I know this could be easily numerically solved because it is guaranteed that there is exactly one solution for every interval when: $a \sin(bx + c) \le 1$. In my case, the general solution is crucial because I'm applying this to an optimization where I can't afford to have an additional dimension to be optimized.

This problem can be visualized as the intersection of two sine waves.

A simplified version of the problem (when a = 1) could be easily solved with the sum-to-product identity:

$\sin(bx + c) = \sin(x)$

$0 = \sin(bx + c) - \sin(x)$

$0 = 2 \cos(\frac{x(b + 1) + c}{2})\sin(\frac{x(b - 1) + c}{2})$

$0 = \cos(\frac{x(b + 1) + c}{2})$ and $0 = \sin(\frac{x(b - 1) + c}{2})$ etc...

But for the time being, the only valid assumption in my case is that b is rational

Answer 1

COMMENT.-I doubt that there is a general closed solution as a function of $a, b, c$. However, I offer you here an equation of which approximate solutions could be found.

We have $$a\sin(bx+c)=a(\sin(c)\cos(bx)+\cos(c)\sin(bx))$$ from which we get the equation $$a\sin(c)\sum_{k=0}^{\infty}\frac{(-1)^k(bx)^{2k}}{(2k)!}+a\cos(c)\sum_{k=0}^{\infty}\frac{(-1)^k(bx)^{2k+1}}{(2k+1)!}=\sum_{k=0}^{\infty}\frac{(-1)^k(x)^{2k+1}}{(2k+1)!}$$ This is a really difficult problem and what you want is probably impossible, I think.

Answer 2

This is a supplement to the answer of @Piquito. Recalling the identity theorem for power series, we make a coefficient comparison of the series expansion \begin{align*} a\sin(c)\sum_{k=0}^\infty (-1)^k\frac{\left(bx\right)^{2k}}{(2k)!} +a\cos(c)\sum_{k=0}^\infty (-1)^k\frac{\left(bx\right)^{2k+1}}{(2k+1)!} =\sum_{k=0}^\infty(-1)^k\frac{x^{2k+1}}{(2k+1)!} \end{align*} In the following we denote with $[x^n]$ the coefficient of $x^n$ of a series.
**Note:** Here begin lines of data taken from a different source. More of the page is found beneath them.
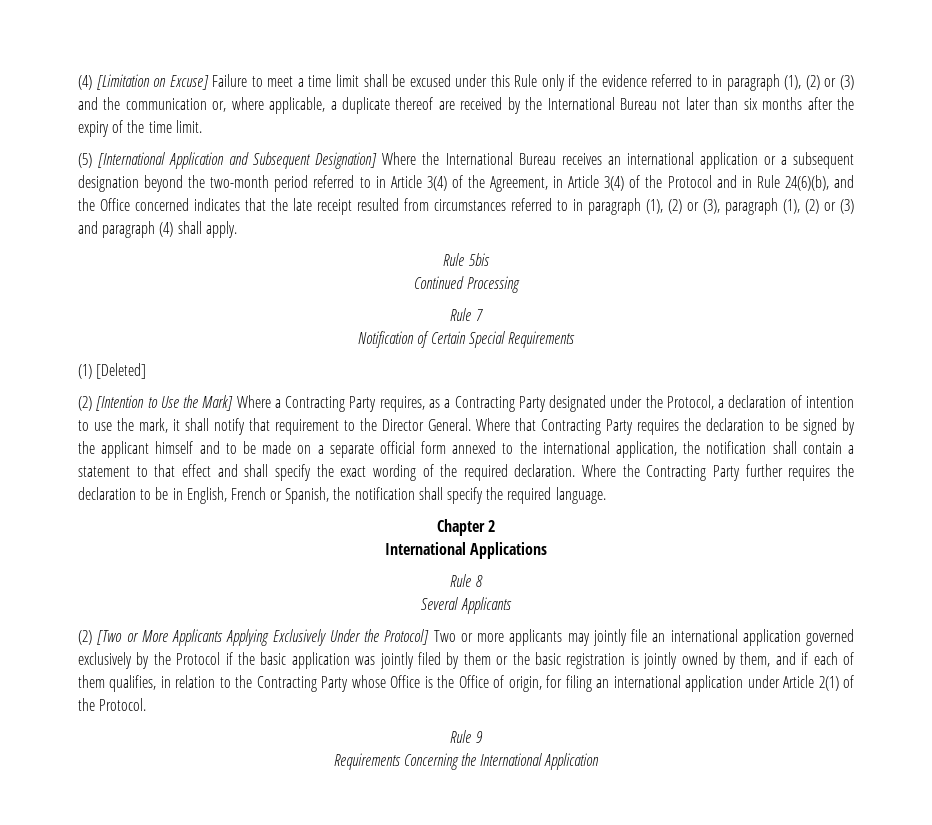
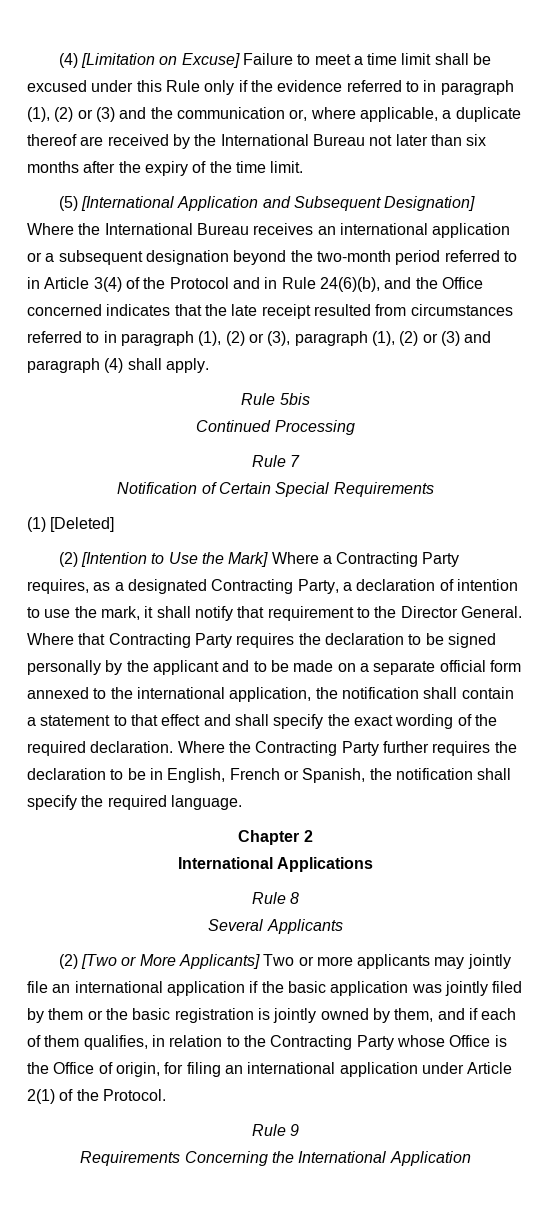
- (5) [International Application and Subsequent Designation] Where the International Bureau receives an international application or a subsequent designation beyond the two-month period referred to in Article 3(4) of the Agreement, in Article 3(4) of the Protocol and in Rule 24(6)(b), and the Office concerned indicates that the late receipt resulted from circumstances referred to in paragraph (1), (2) or (3), paragraph (1), (2) or (3) and paragraph (4) shall apply.
+ (5) [International Application and Subsequent Designation] Where the International Bureau receives an international application or a subsequent designation beyond the two-month period referred to in Article 3(4) of the Protocol and in Rule 24(6)(b), and the Office concerned indicates that the late receipt resulted from circumstances referred to in paragraph (1), (2) or (3), paragraph (1), (2) or (3) and paragraph (4) shall apply.
- (2) [Intention to Use the Mark] Where a Contracting Party requires, as a Contracting Party designated under the Protocol, a declaration of intention to use the mark, it shall notify that requirement to the Director General.
+ (2) [Intention to Use the Mark] Where a Contracting Party requires, as a designated Contracting Party, a declaration of intention to use the mark, it shall notify that requirement to the Director General.
- Where that Contracting Party requires the declaration to be signed by the applicant himself and to be made on a separate official form annexed to the international application, the notification shall contain a statement to that effect and shall specify the exact wording of the required declaration.
+ Where that Contracting Party requires the declaration to be signed personally by the applicant and to be made on a separate official form annexed to the international application, the notification shall contain a statement to that effect and shall specify the exact wording of the required declaration.
- (2) [Two or More Applicants Applying Exclusively Under the Protocol] Two or more applicants may jointly file an international application governed exclusively by the Protocol if the basic application was jointly filed by them or the basic registration is jointly owned by them, and if each of them qualifies, in relation to the Contracting Party whose Office is the Office of origin, for filing an international application under Article 2(1) of the Protocol.
+ (2) [Two or More Applicants] Two or more applicants may jointly file an international application if the basic application was jointly filed by them or the basic registration is jointly owned by them, and if each of them qualifies, in relation to the Contracting Party whose Office is the Office of origin, for filing an international application under Article 2(1) of the Protocol.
We consider even and odd coefficients separately and obtain for $n\geq 0$: \begin{align*} &[x^{2n}]:\quad &a\sin(c)\frac{(-1)^nb^{2n}}{(2n)!}&=0&\\ &&a\sin(c)b^{2n}&=0&\tag{1}\\ \\ &[x^{2n+1}]:\quad &a\cos(c)\frac{(-1)^nb^{2n+1}}{(2n+1)!}&=\frac{(-1 )^n}{(2n+1)!}&\\ &&a\cos(c)b^{2n+1}&=1&\tag{2}\\ \end{align*}

From (1) we conclude that at least one factor has to be equal to zero. Looking at (2) we see that $a,b\ne 0$ and it follows \begin{align*} \sin(c)=0\qquad\rightarrow\qquad c=j\pi\qquad j\in\mathbb{Z}\tag{3} \end{align*} Putting $c=j\pi$ in (2) we obtain \begin{align*} a(-1)^jb^{2n+1}=1\qquad\qquad n\geq 0,\ j\in\mathbb{Z}\tag{4} \end{align*} From (4) we see that $j\in2\mathbb{Z}$. Since (4) has to be valid for all $n\geq 0$ we conclude that $b=1$ and finally that $a=1$.

Conclusion: The equation \begin{align*} a\sin(bx+c)=\sin(x)\qquad\qquad a,b,c\in\mathbb{C} \end{align*} has a solution if and only if $a=b=1$ and $b\in 2j\pi, j\in\mathbb{Z}$. In this case we have the identity \begin{align*} \sin(2j\pi x)=\sin(x)\qquad\qquad x\in\mathbb{C} \end{align*}